**EXTRACTED ENTRIES**
*-*-*

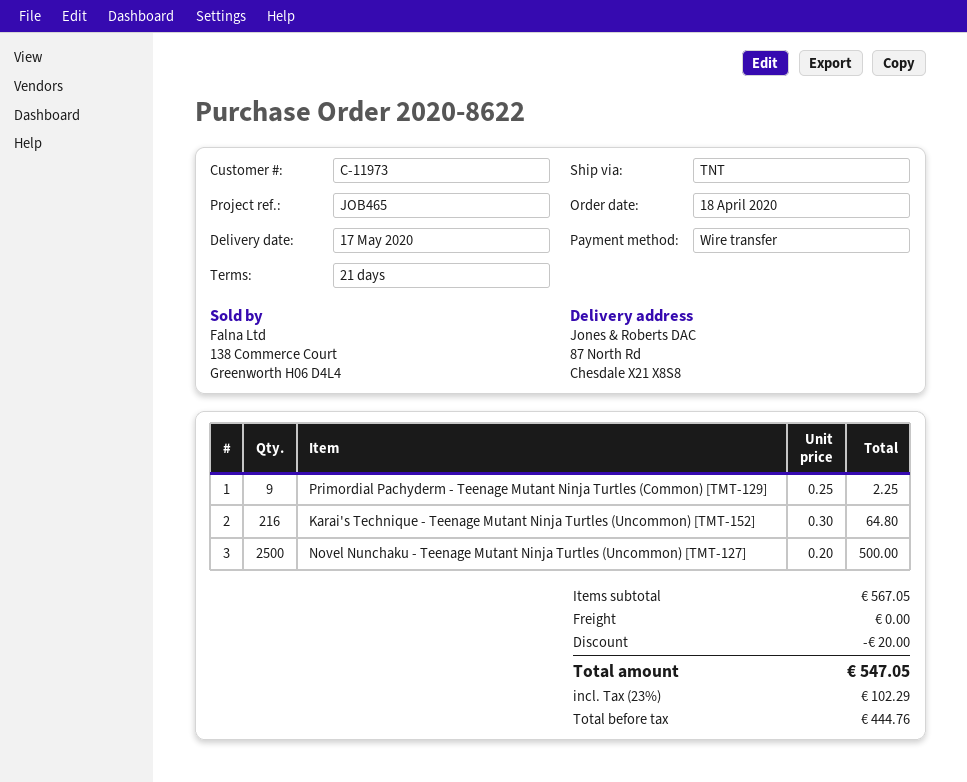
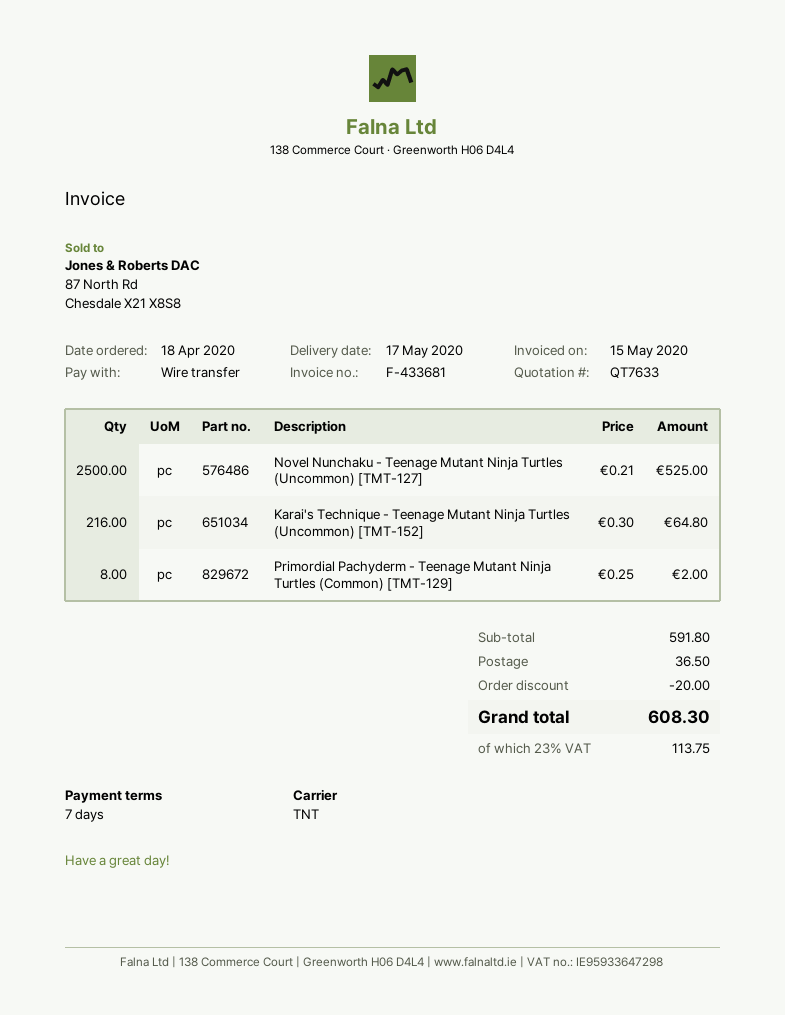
payment terms: 21 days -> 7 days
Primordial Pachyderm - Teenage Mutant Ninja Turtles (Common) [TMT-129]: 9 x 0.25 = 2.25 -> 8 x 0.25 = 2.00
Novel Nunchaku - Teenage Mutant Ninja Turtles (Uncommon) [TMT-127]: 2500 x 0.20 = 500.00 -> 2500 x 0.21 = 525.00
subtotal: 567.05 -> 591.80
shipping: 0.00 -> 36.50
tax: 23% = 102.29 -> 23% = 113.75
total: 547.05 -> 608.30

*-*-*

**WORK REQUEST**
Please write out, exactly as they appear, the lines from the line containing "Primordial Pachyderm - Teenage" through the last line of the records above, both included.

**EXERCISE SOLUTION**
Primordial Pachyderm - Teenage Mutant Ninja Turtles (Common) [TMT-129]: 9 x 0.25 = 2.25 -> 8 x 0.25 = 2.00
Novel Nunchaku - Teenage Mutant Ninja Turtles (Uncommon) [TMT-127]: 2500 x 0.20 = 500.00 -> 2500 x 0.21 = 525.00
subtotal: 567.05 -> 591.80
shipping: 0.00 -> 36.50
tax: 23% = 102.29 -> 23% = 113.75
total: 547.05 -> 608.30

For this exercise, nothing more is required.